§ Exercise directions
Only one stretch of the data below is wanted: the lines from the one with "with absent obstacles)." through the one with "- In the remainder", repeated exactly.

Saved entries
------------------------------------
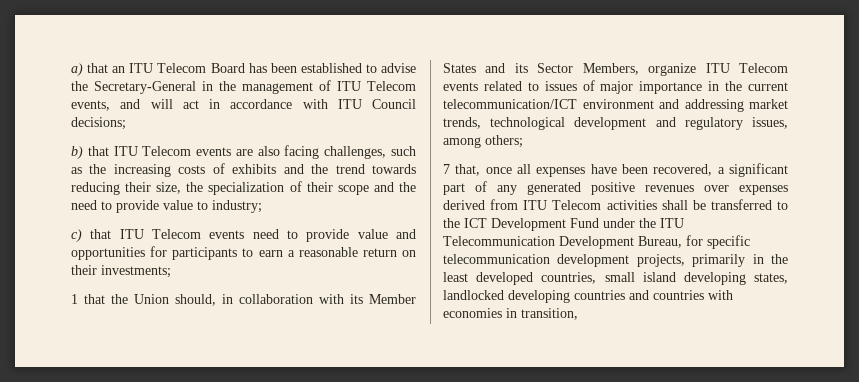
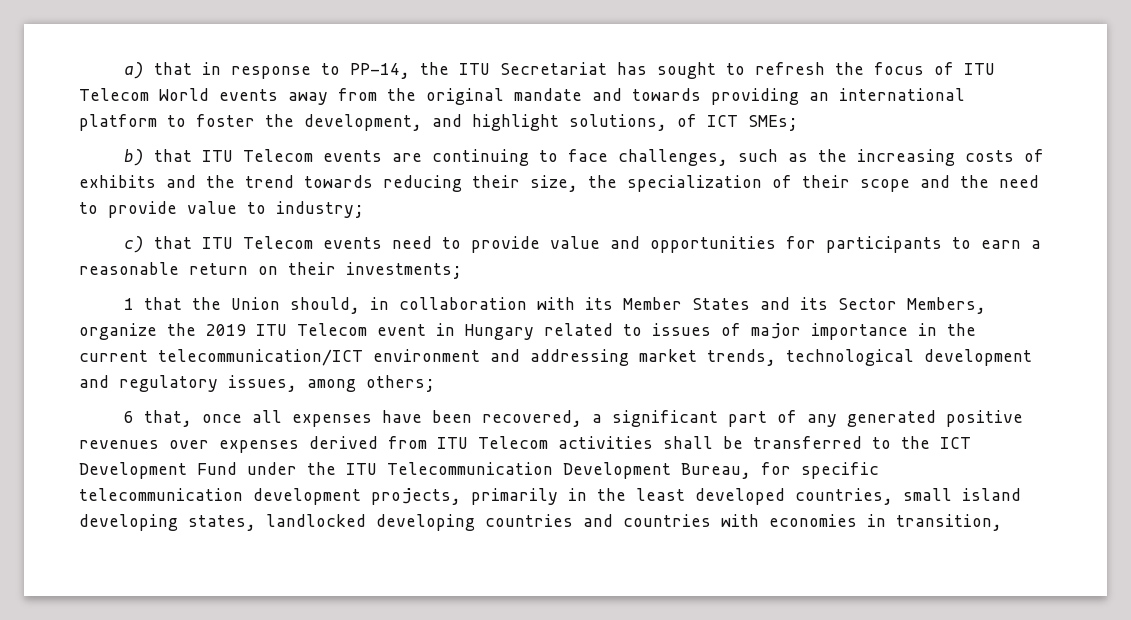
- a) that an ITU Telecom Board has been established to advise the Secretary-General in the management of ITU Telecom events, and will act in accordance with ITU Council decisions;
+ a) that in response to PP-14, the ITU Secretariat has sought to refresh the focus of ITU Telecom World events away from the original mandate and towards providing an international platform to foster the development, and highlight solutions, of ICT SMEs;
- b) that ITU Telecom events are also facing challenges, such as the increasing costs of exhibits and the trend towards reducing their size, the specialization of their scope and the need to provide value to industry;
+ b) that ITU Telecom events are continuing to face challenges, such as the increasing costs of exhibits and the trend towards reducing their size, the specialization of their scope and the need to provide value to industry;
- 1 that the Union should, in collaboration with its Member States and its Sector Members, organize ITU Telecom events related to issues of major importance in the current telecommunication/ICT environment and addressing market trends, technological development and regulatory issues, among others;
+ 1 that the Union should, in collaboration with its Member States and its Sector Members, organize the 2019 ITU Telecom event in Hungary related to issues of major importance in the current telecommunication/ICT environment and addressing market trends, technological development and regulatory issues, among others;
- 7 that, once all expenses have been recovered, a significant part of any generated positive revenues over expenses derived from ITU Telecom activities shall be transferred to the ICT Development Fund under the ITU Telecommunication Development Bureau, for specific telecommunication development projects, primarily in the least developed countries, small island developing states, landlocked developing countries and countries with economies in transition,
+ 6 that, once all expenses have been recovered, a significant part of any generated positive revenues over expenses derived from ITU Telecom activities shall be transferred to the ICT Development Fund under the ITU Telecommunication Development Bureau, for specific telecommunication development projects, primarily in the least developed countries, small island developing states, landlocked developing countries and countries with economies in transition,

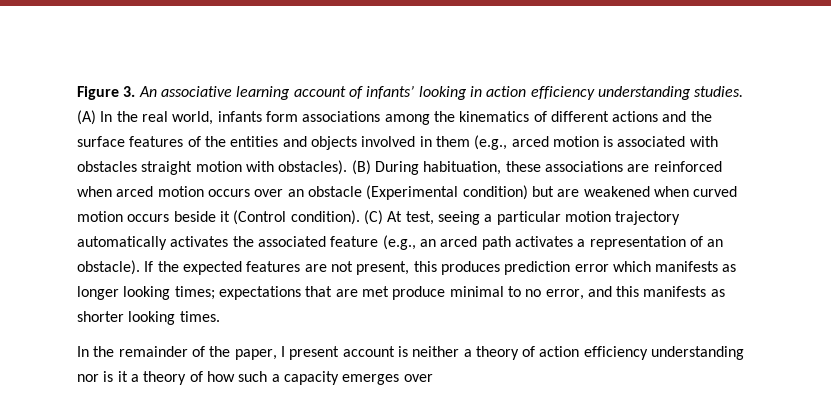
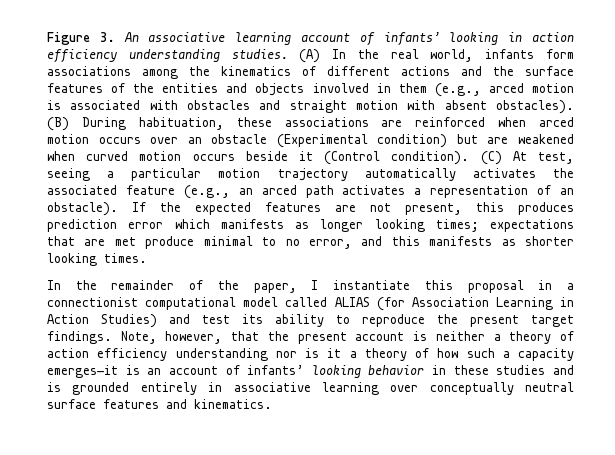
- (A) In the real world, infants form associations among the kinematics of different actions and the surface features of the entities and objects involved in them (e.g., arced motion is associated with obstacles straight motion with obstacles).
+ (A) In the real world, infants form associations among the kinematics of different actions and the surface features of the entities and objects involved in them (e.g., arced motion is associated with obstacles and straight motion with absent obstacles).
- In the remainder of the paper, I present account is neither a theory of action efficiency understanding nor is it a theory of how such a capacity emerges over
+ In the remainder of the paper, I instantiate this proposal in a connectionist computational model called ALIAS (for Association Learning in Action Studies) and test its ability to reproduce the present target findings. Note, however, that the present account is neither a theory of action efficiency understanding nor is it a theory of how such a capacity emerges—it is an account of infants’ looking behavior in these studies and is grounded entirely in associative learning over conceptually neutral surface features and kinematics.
------------------------------------
§ Task result
+ (A) In the real world, infants form associations among the kinematics of different actions and the surface features of the entities and objects involved in them (e.g., arced motion is associated with obstacles and straight motion with absent obstacles).
- In the remainder of the paper, I present account is neither a theory of action efficiency understanding nor is it a theory of how such a capacity emerges over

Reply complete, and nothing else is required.